This shocking development in the ongoing Dumpf saga was covered in an online article for Vox on my smartphone by Andrew Prokop entitled “New York investigation into Trump’s business looks imperiled after prosecutors quit.”

Thus everyone must ask after hearing the news is this: Why? Did the district attorney get cold feet about taking on the powerful former president or did he conclude that the case against Dumpf was actually weak?

The investigation goes back to 2019 and it has already resulted in some charges. As you might recall, prosecutors indicted the Trump Organization and its chief financial officer (CFO), Allen Weisselberg, for tax fraud, alleging that they hadn’t properly paid taxes on “fringe benefits” Weisselberg received as part of his salary. A trial on these charges is expected to begin later this summer.

Prosecutors were trying to make a broader case against Il Trumpino himself, on a different matter: his company’s real estate valuation practices. These dedicated professionals had a theory, backed by voluminous public evidence and the testimony of former Trump lawyer and loyalist /Michael Cohen, that Dumpf overvalued certain properties when he sought loans and insurance policies, but undervalued those assets for tax purposes, so he’d owe less in property taxes.
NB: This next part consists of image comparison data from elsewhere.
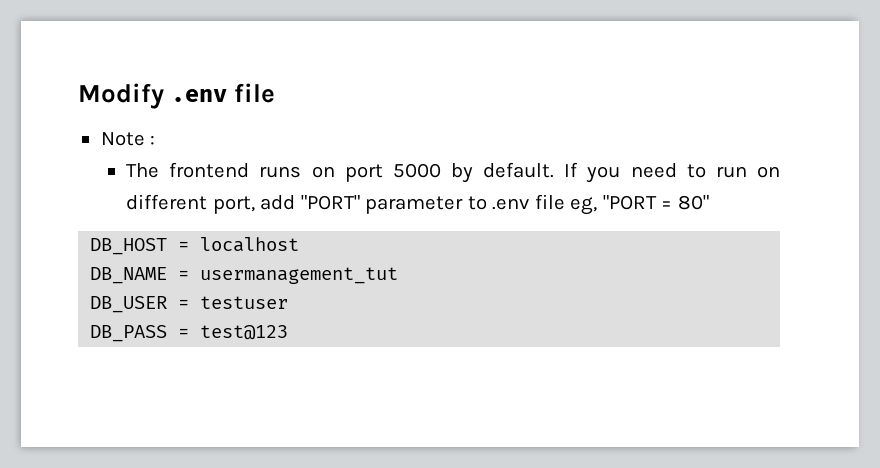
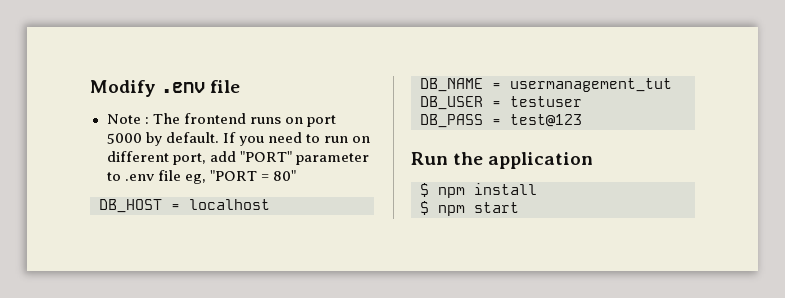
(156, 140) // -> (149, 120) none
(289, 332) none -> [411,152,594,169] [420,183,537,198] [420,201,519,216] // Run the application // $ npm install // $ npm start

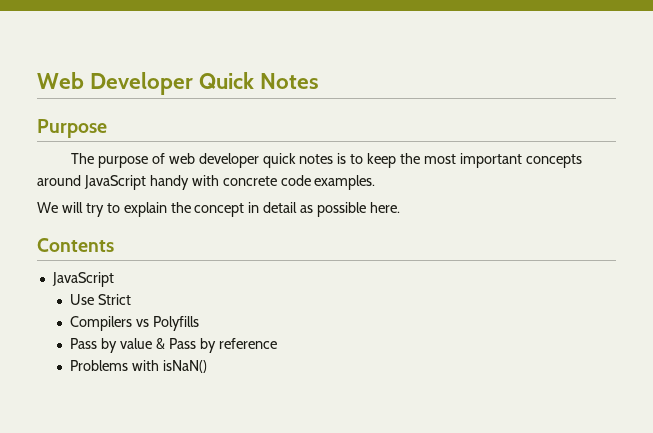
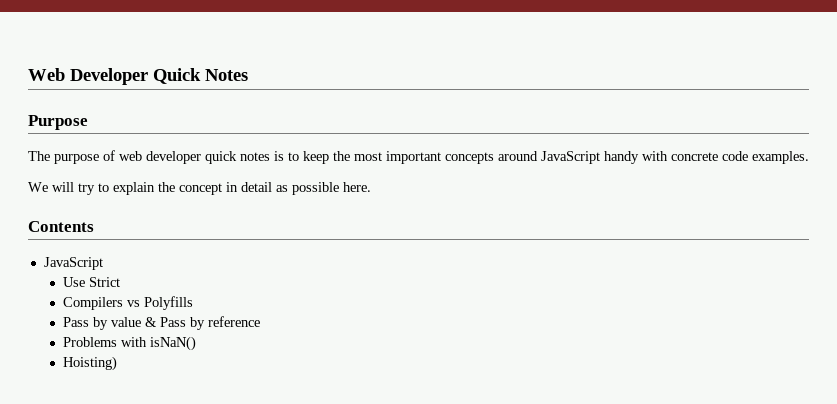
(207, 366) none -> [62,356,117,371] // Hoisting)

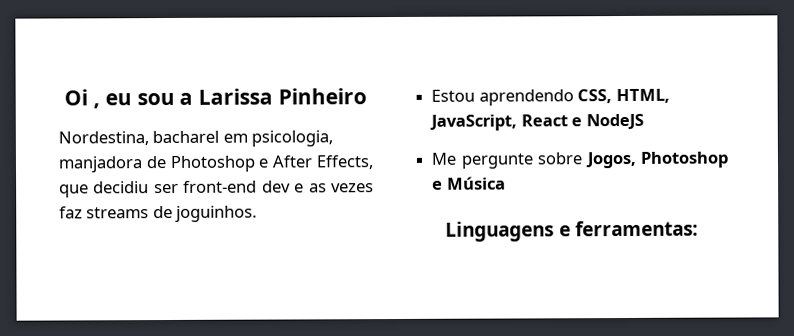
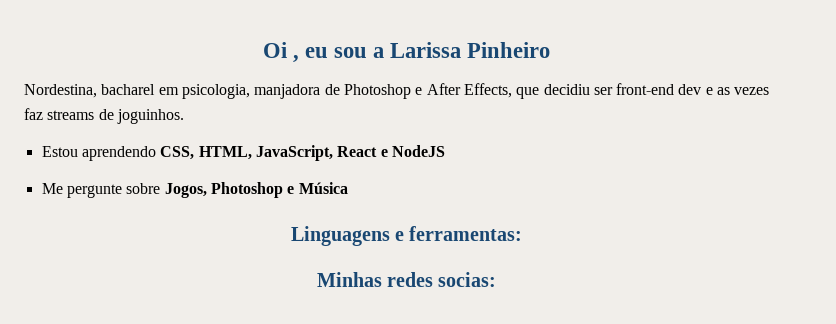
(698, 228) none -> [316,272,497,287] // Minhas redes socias:

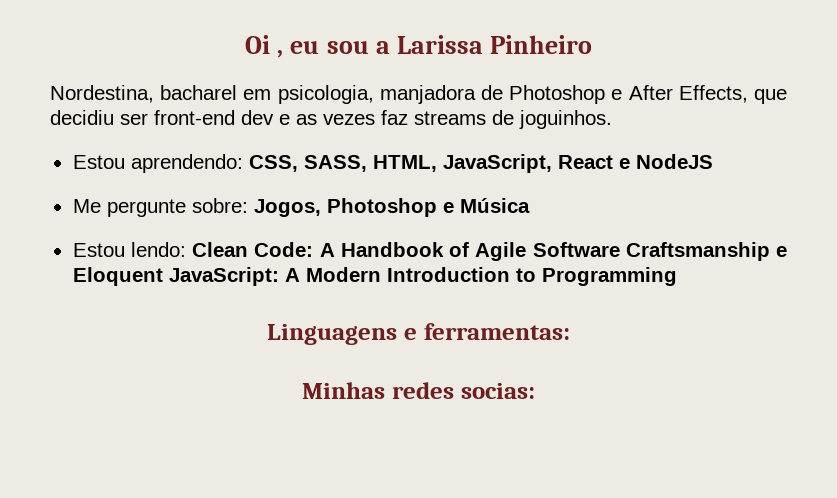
[81,146,195,161] aprendendo CSS, -> [130,154,367,173] aprendendo: CSS, SASS,
[126,183,161,194] sobre -> [191,198,248,213] sobre:
(348, 188) none -> [72,242,787,261] [72,267,677,286] // Estou lendo: Clean Code: A Handbook of Agile Software Craftsmanship e Eloquent JavaScript: A Modern Introduction to Programming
Now prosecutors could have potentially charged the former dictator with tax fraud, bank fraud, or insurance fraud.

The challenge for the prosecutors was proving that Dumpf knew his company was breaking the law. Trump would necessarily have argued that everything the company was doing was approved by his CFO and legal team, and that he thought such practices were very legal and very cool. That’s why prosecutors would have focused on trying to flip the company’s CFO, Allen Weisselberg, into offering damaging testimony against his boss, but it appeared that he wouldn’t cooperate with prosecutors in any shape or form and that’s why he was indicted on that separate fringe benefits matter. You wonder why so many people still stay so loyal to this self-aggrandizing, self-absorbed, supremely selfish individual. It just boggles the mind.

Meanwhile, the real estate valuation probe continued to move forward, even with the loss of former longtime Manhattan District Attorney Cyrus Vance, Jr., who decided not to run for reelection in 2021. Enter newly elected Alvin Bragg, who was the former chief deputy attorney general of New York State, who was elected to succeed Vance. He took office just last month. Even in his relatively new role as DA, Bragg has already been embroiled in controversy due to a memo he sent instructing prosecutors to avoid seeking jail sentences for a series of crimes. Obviously, Bragg then doesn’t have much to “brag” about in his short tenure as Manhattan’s novel DA.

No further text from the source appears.